Data to process:
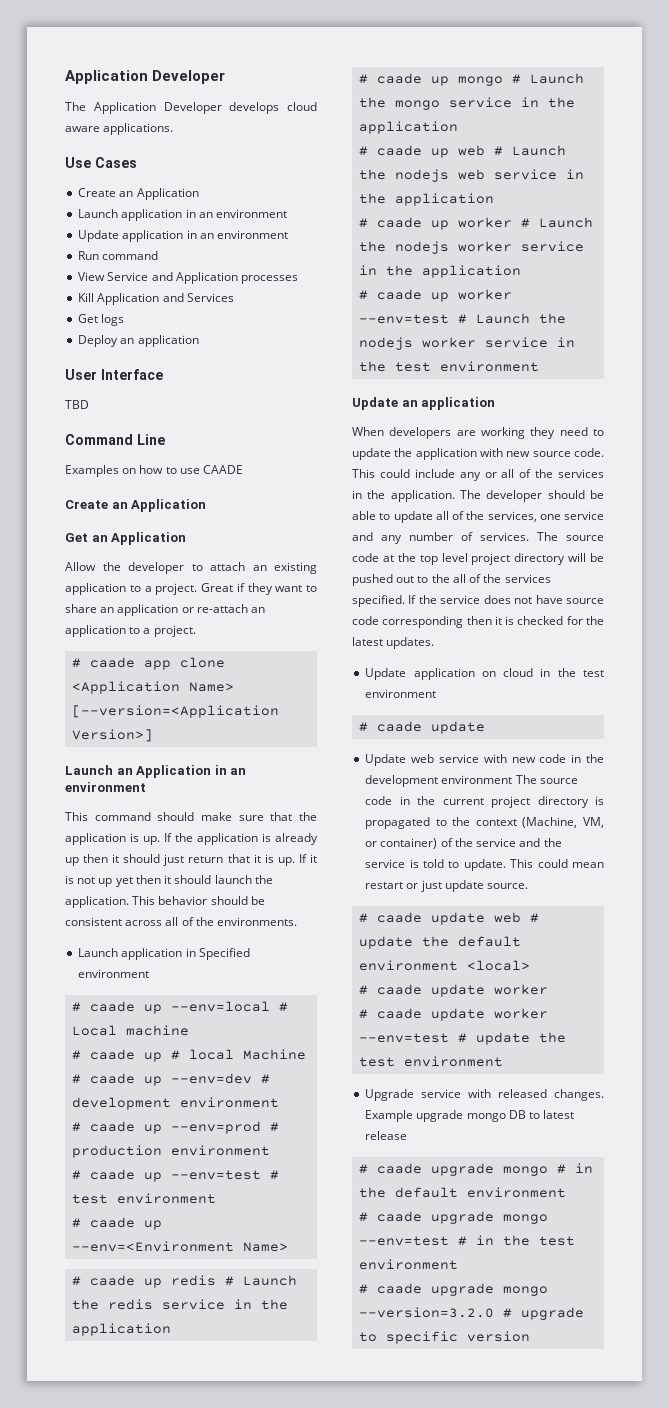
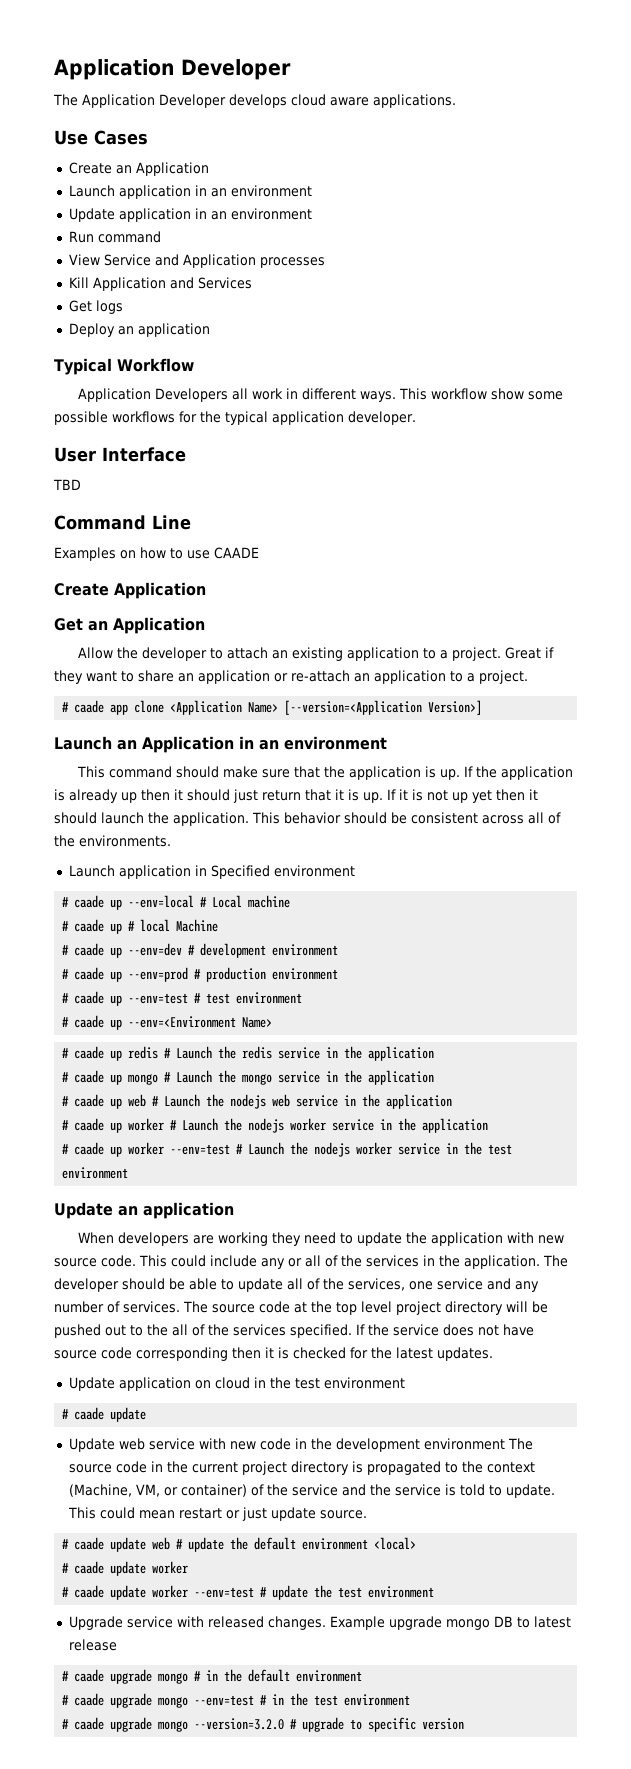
+ Typical Workflow
+ Application Developers all work in different ways. This workflow show some possible workflows for the typical application developer.
  Examples on how to use CAADE
- Create an Application
+ Create Application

Your task: When you copy the records above, keep every word exact and leave out the pictures they contain.

Written solution:
+ Typical Workflow
+ Application Developers all work in different ways. This workflow show some possible workflows for the typical application developer.
  Examples on how to use CAADE
- Create an Application
+ Create Application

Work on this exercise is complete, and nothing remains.